What happened was that we got a buyer - two, in fact - and we finished up being offered a very good price. And we found my dream house. All brilliant. Then things started to go very wrong...

The first thing - and by a country mile, the worst thing - was that my beautiful baby was deaf. We didn't know, we had no inkling; she was just like every other baby but better, because she was ours. I'm not a fainter but when the consultant said that she was severely deaf, would never go to a mainstream school, would never speak - that was the worst moment of my life, the worst day of my life and I did faint. I didn't deal with it very well - total denial kicked in so we decided to move house anyway. Not very sensible, I know, but at the time being sensible wasn't in my spectrum.

The dream house wasn't going to be available until about a month after our purchasers wanted to move into ours so we decided to move into a rented cottage on a chicken farm. And I am now pregnant. And then our surveyor gave my dream house the worst survey ever. I think the words he used included: "It's on the move" ie its total lack of proper foundations would make it a potential nightmare for us and probably make it impossible to sell in the future.
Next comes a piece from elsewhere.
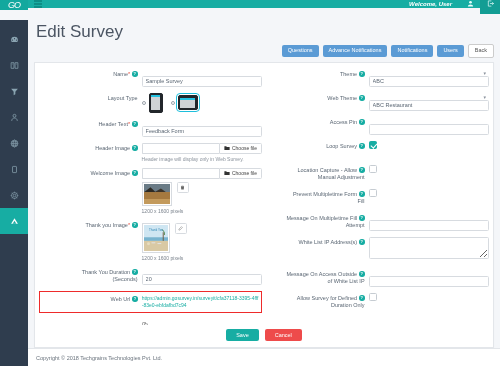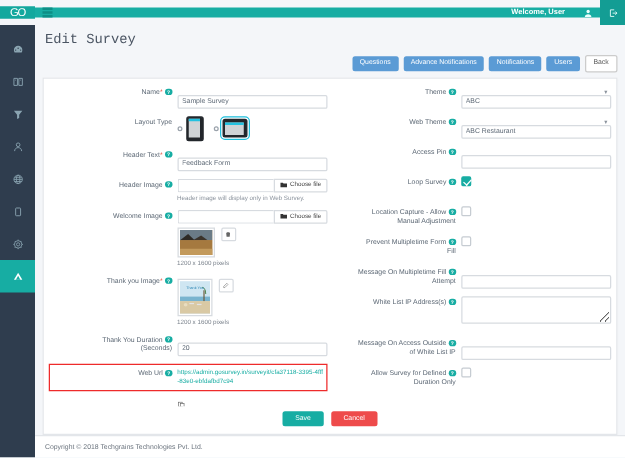"GO" .topbar { align-items: center -> flex-start; font-style: none -> italic }
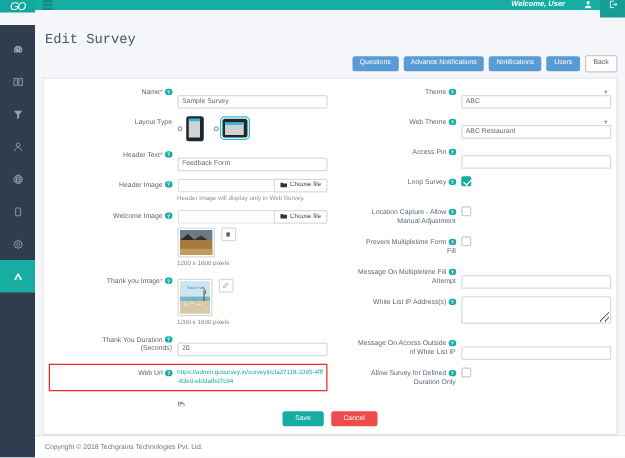"Edit Survey" .page-title { font-family: Liberation Mono, monospace -> none; font-size: 11px -> 17px }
I'd like to point out that it's still standing and I drive past it often.

So we are on the chicken farm in the pokiest cottage ever with the toddler who doesn't want things stuck in her ears because it makes a noise in her head that she doesn't understand, another baby on the way (who I prayed every night wouldn't be deaf like her sister) and nowhere to buy.

So off we go on the house-hunt again and we find, eventually, a house in not really the ideal location but very nice nonetheless and as Kirsty Allsop would say now, compromises had to be made. We are on with the legal stuff and there seems to be some sort of light at the end of the tunnel - housewise anyway.

One evening in the pokey cottage on the chicken farm, with one baby finally asleep and feeling tired in a way that only pregnant women really know about, my beloved is late home - again. So I ring him on his mobile (at that time, mobiles or 'car phones' as they were then known were the size of house bricks) and he answers that he is being loaded on a stretcher into an ambulance having been in a head-on collision on the way home from work. I think my enquiry as to his lateness included several expletives which he has joyfully reminded me of over the years. The result of all this was that he had a broken leg on one side and a broken ankle on the other so here I am in the pokey cottage on the chicken farm with one baby who can't hear and another on the way and a husband on crutches. This is not good.

But at least we will soon be moving into our new home before the arrival of number 2 child. Eventually, plasters off, crutches gone, my beloved is back on the road and things are going in the right direction. One day, he comes home so excited. "I've bought a house!" Brilliant - except that we are already buying a house and this is not the same house and I haven't seen it. So off we go, down a long track, in the middle of green fields and sandwiched between two woods. Yes, he shook hands on the deal before I actually saw it but he was right. It's perfect - scruffy (still is!), chaotic but the perfect home for us.

Nothing in my life since then has ever been as bad as that winter, but one thing I know - there's no place like home.